▶ _PROMPT_
In your copy of the entries, please include no pictures and return every word exactly.
----------
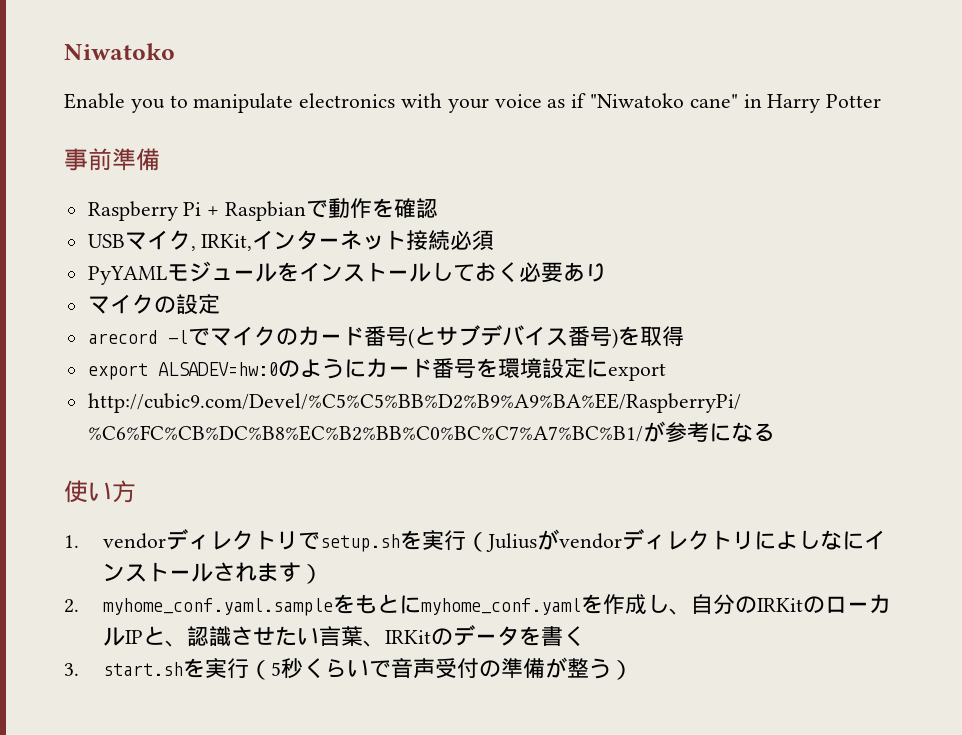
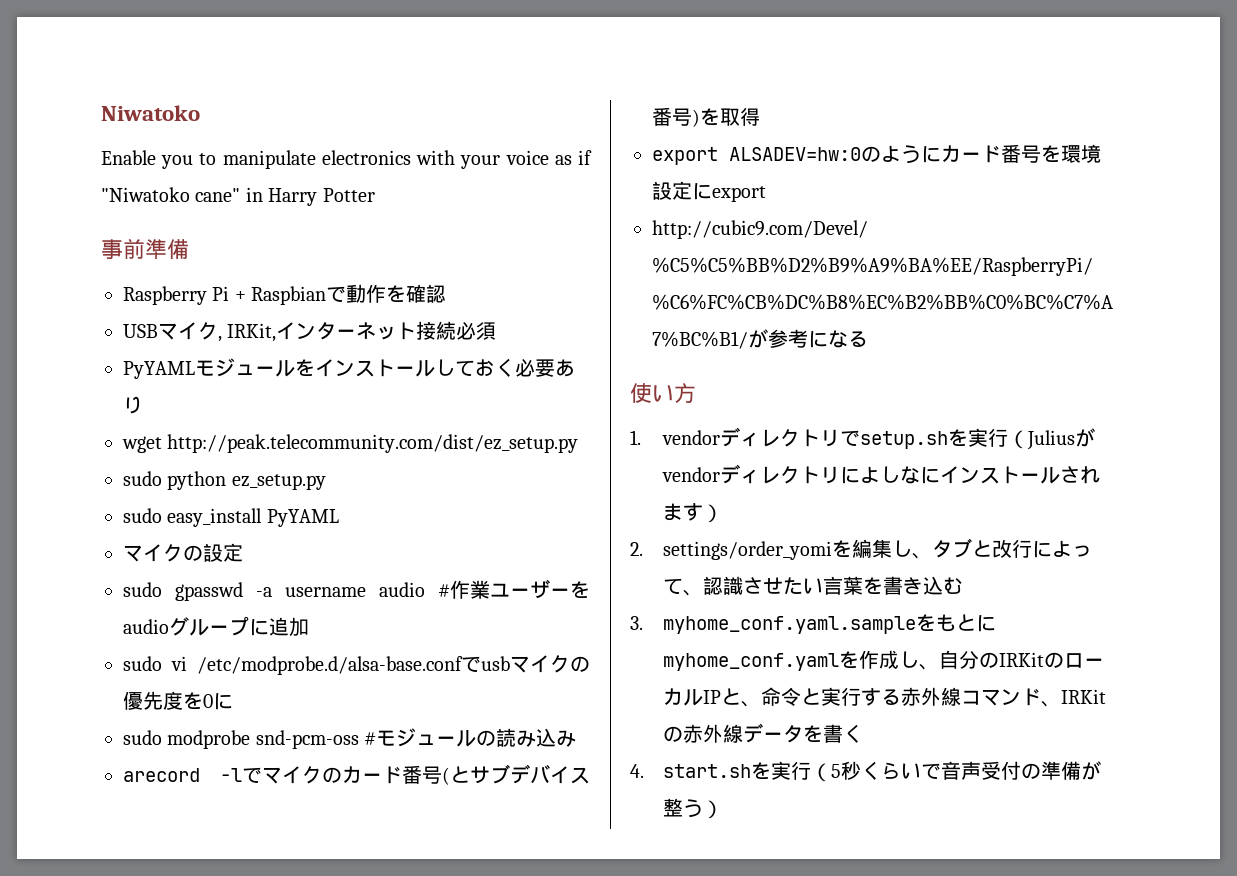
[87,294,220,315] マイクの設定 -> [122,434,579,453] [123,471,326,490] [123,508,339,527] [123,543,243,562] [123,579,590,601] [123,616,309,637] [123,655,590,675] [123,691,233,710] [123,728,577,749] wget http://peak.telecommunity.com/dist/ez_setup.py // sudo python ez_setup.py // sudo easy_install PyYAML // マイクの設定 // sudo gpasswd -a username audio #作業ユーザーをaudioグループに追加 // sudo vi /etc/modprobe.d/alsa-base.confでusbマイクの優先度を0に // sudo modprobe snd-pcm-oss #モジュールの読み込み
(79, 606) none -> [662,538,1092,560] [662,576,963,596] [630,616,643,630] settings/order_yomiを編集し、タブと改行によって、認識させたい言葉を書き込む // 3.
[186,626,363,646] 認識させたい言葉 -> [760,687,1041,706] 命令と実行する赤外線コマンド
(453, 636) none -> [682,724,743,743] 赤外線
[64,663,79,676] 3. -> [630,764,644,778] 4.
----------
▶ _COMPLETED EXERCISE_
[87,294,220,315] マイクの設定 -> [122,434,579,453] [123,471,326,490] [123,508,339,527] [123,543,243,562] [123,579,590,601] [123,616,309,637] [123,655,590,675] [123,691,233,710] [123,728,577,749] wget http://peak.telecommunity.com/dist/ez_setup.py // sudo python ez_setup.py // sudo easy_install PyYAML // マイクの設定 // sudo gpasswd -a username audio #作業ユーザーをaudioグループに追加 // sudo vi /etc/modprobe.d/alsa-base.confでusbマイクの優先度を0に // sudo modprobe snd-pcm-oss #モジュールの読み込み
(79, 606) none -> [662,538,1092,560] [662,576,963,596] [630,616,643,630] settings/order_yomiを編集し、タブと改行によって、認識させたい言葉を書き込む // 3.
[186,626,363,646] 認識させたい言葉 -> [760,687,1041,706] 命令と実行する赤外線コマンド
(453, 636) none -> [682,724,743,743] 赤外線
[64,663,79,676] 3. -> [630,764,644,778] 4.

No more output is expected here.